These limitations underscore the need for more comprehensive and standardized datasets. - Limitations with feature sets: In this survey, we found the following several limitations and challenges for the feature sets:
- –
- Limitations with text-based feature sets: These feature sets suffer from lexical oversights, potentially missing structural nuances in the text. The choice of the ‘n’ value in n-gram features impacts representation size and context, with larger values increasing size but potentially lacking contextual information. Moreover, while content-specific features focus on content, they may overlook the text’s essential structural and stylistic elements.
- –
- Limitations with code-based feature sets: In code-based feature sets, stylometric features are language-dependent and may not generalize effectively across programming languages. The limited availability of keywords and language elements restricts the capabilities of these features. Code-based features are also vulnerable to alterations caused by code formatting, reducing their robustness. Furthermore, extracting stylometric features can be a complex and time-consuming process. Additionally, other code-based features, such as graph-based and dynamic features, face challenges in extraction, language dependence, and additional procedures. Finally, there is a limited exploration of feature categories, and many existing models lack feature-wise explanations for their results.
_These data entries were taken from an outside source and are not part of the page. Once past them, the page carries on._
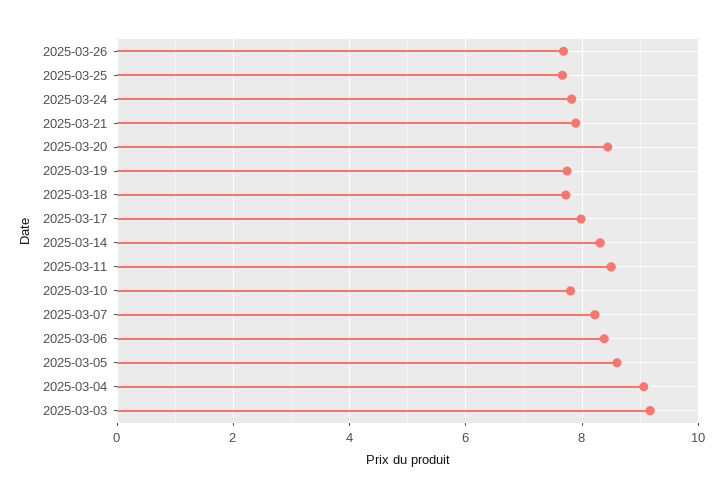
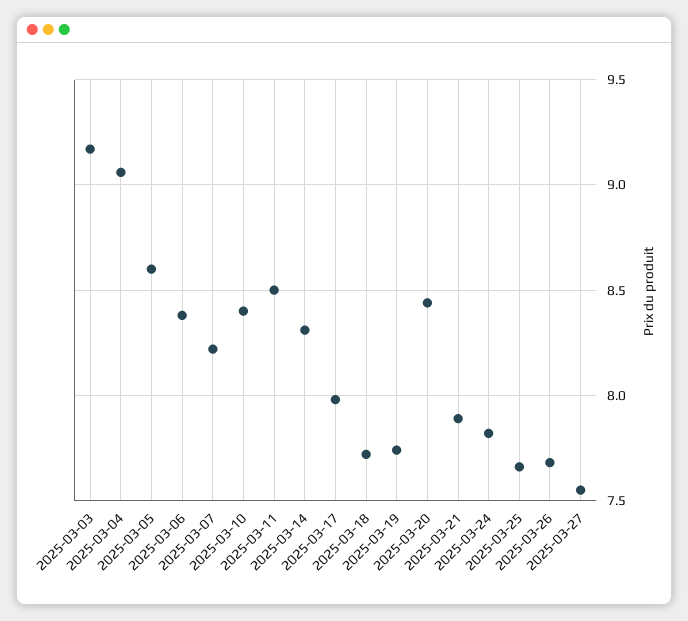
2025-03-10: 7.8 -> 8.4
2025-03-27: none -> 7.55

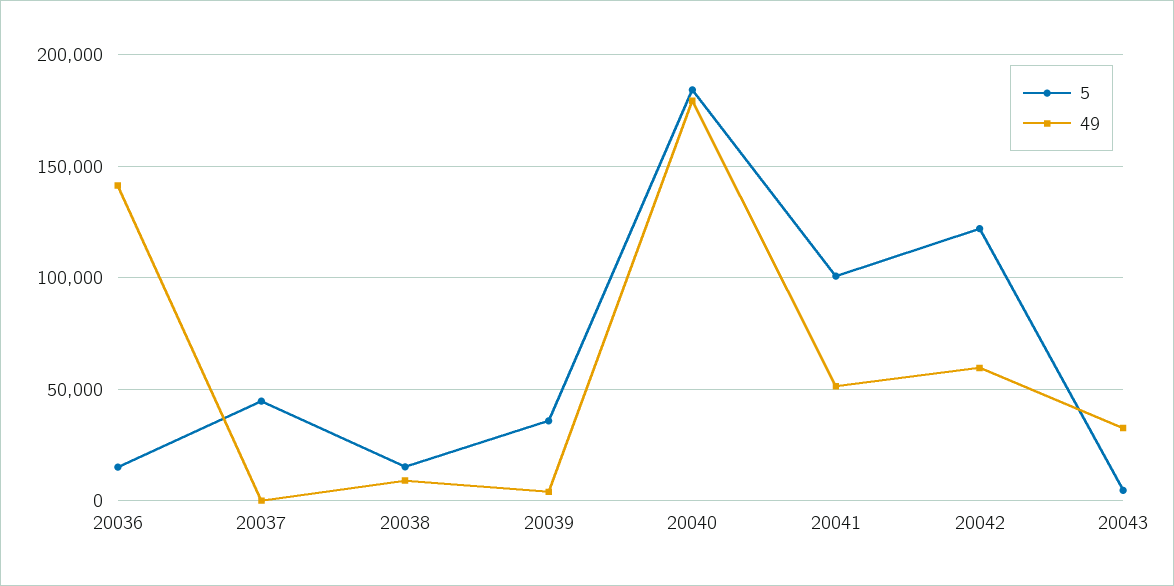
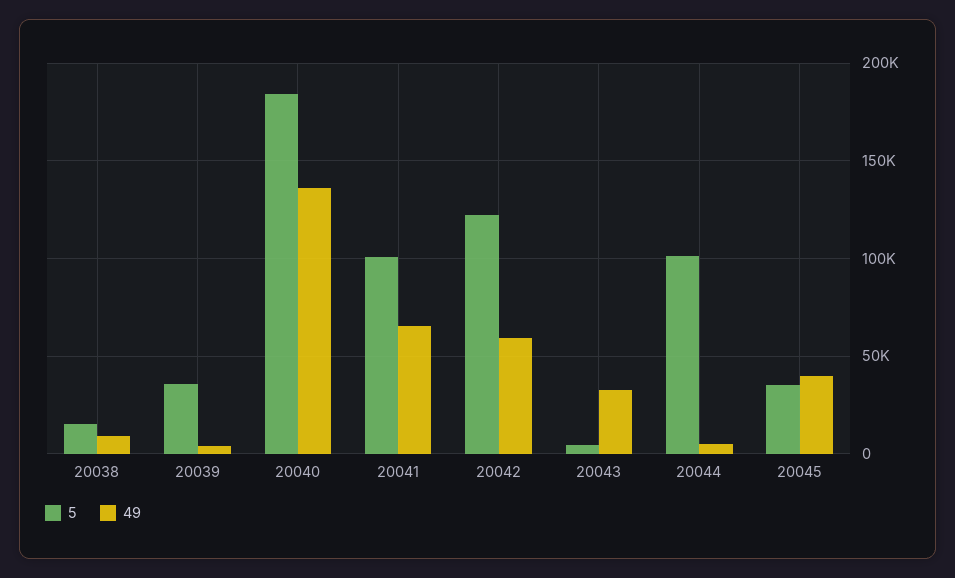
5, 20036: 15000 -> none
49, 20036: 140000 -> none
5, 20037: 45000 -> none
49, 20037: 0 -> none
49, 20040: 180000 -> 135000
49, 20041: 50000 -> 65000
5, 20044: none -> 100000
49, 20044: none -> 5000
5, 20045: none -> 35000
49, 20045: none -> 40000

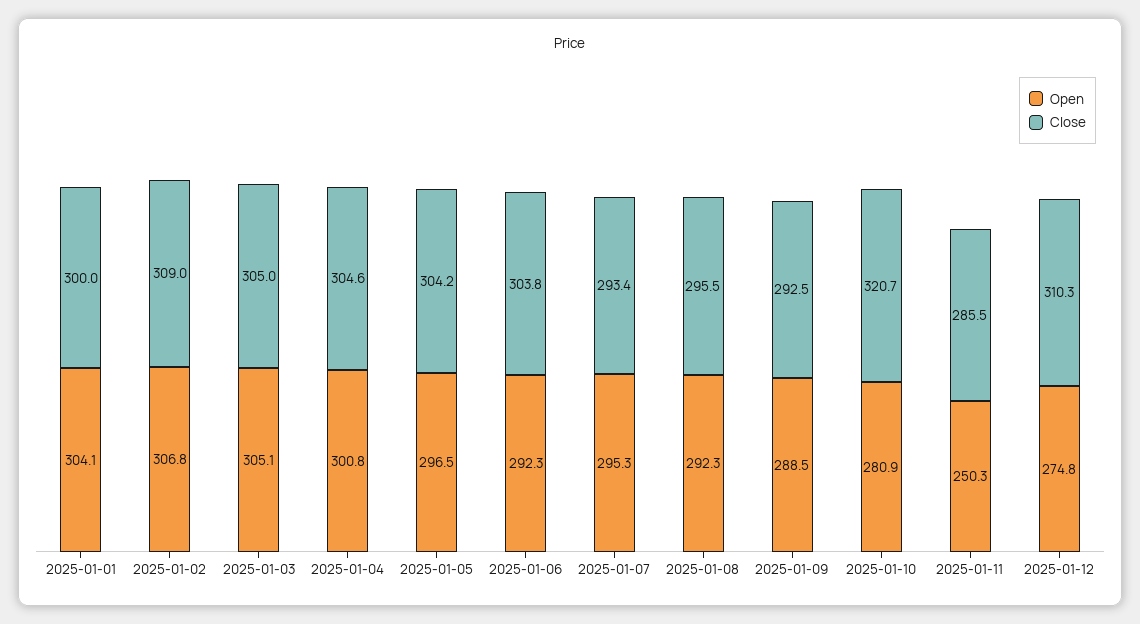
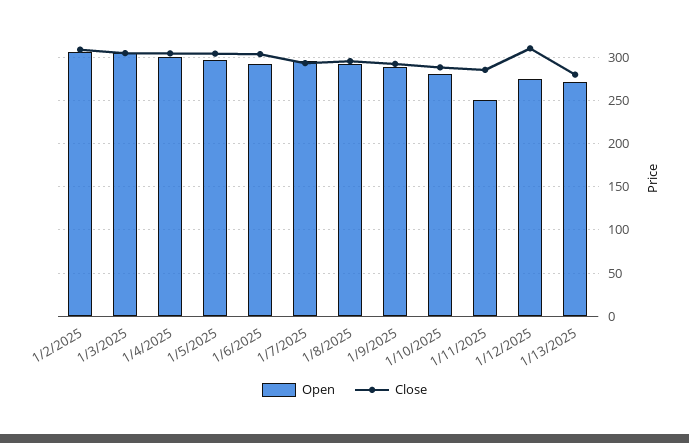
Open, 2025-01-01: 304.1 -> none
Close, 2025-01-01: 300 -> none
Close, 2025-01-10: 320.7 -> 290
Open, 1/13/2025: none -> 270
Close, 1/13/2025: none -> 280

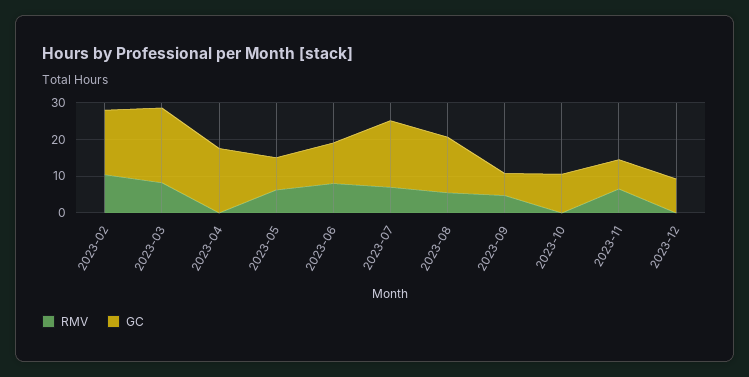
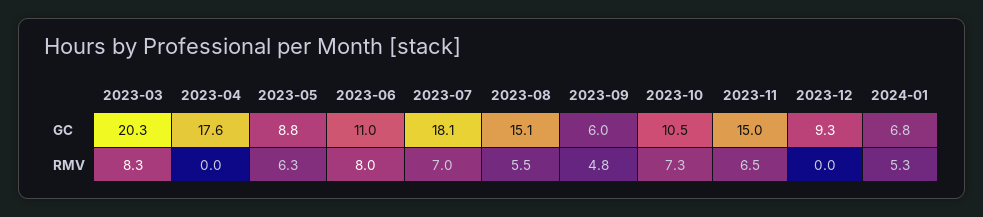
RMV, 2023-02: 10 -> none
GC, 2023-02: 17.5 -> none
RMV, 2023-10: 0 -> 7.3
GC, 2023-11: 7.5 -> 15
GC, 2024-01: none -> 6.8
RMV, 2024-01: none -> 5.3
8. Future Research Directions
- Code reuse detection and dynamic author profiling: Authors of both malware and legitimate software reuse software codes and libraries that save time and effort because they have already been written and created [9]. Dynamic author profiling methods can adapt authorship attribution that tracks the changing or evolving coding styles of the author over time. Identifying the reuse of codes, clone detection techniques, and dynamic profiling of the authors can be a potential direction of future work.
- Multi-author attribution: Multi-author attribution focuses on determining who wrote a particular program code or document among multiple authors. In multi-author attribution, it is challenging to divide the code boundaries of different authors in a sample code and identify the code segments belonging to different authors. Investigation into the development of multi-author attribution models for effectively and accurately identifying code segment that belongs to an author among multiple authors can be a potential future work.
- Explainable and interpretable models for authorship attribution: An explainable and interpretable model helps to understand why the model made a particular prediction with the given input variables. Identifying the most influential features or predictor variables and their role in prediction is challenging with linguistic or stylometric features. Design and development of explainable and interpretable methods for authorship attribution can be a potential future research topic.
- Advancement in deep learning models: There are numerous works that leverage deep learning-based models for the classification of authorship attribution. The performance of these models can be further improved by considering the combination of advanced deep neural architectures and loss functions. Investigation into the recent advances in deep learning models (e.g., LSTM, Autoencoder, CNNs, BERT, GPT, etc.) and their possible combinations with different loss functions can be an interesting potential future research topic.
- Against obfuscation or adversarial attack: Authorship obfuscation is a protective countermeasure that aims to evade authorship attribution by obfuscating the writing style in a text [192]. Most of the existing authorship obfuscation approaches are rule- or learning-based, and these approaches do not consider the adversarial model and cannot defend against adversarial attacks on authorship attribution systems. The development of the obfuscation approaches considering the adversarial setup could be a potential future research direction in authorship attribution.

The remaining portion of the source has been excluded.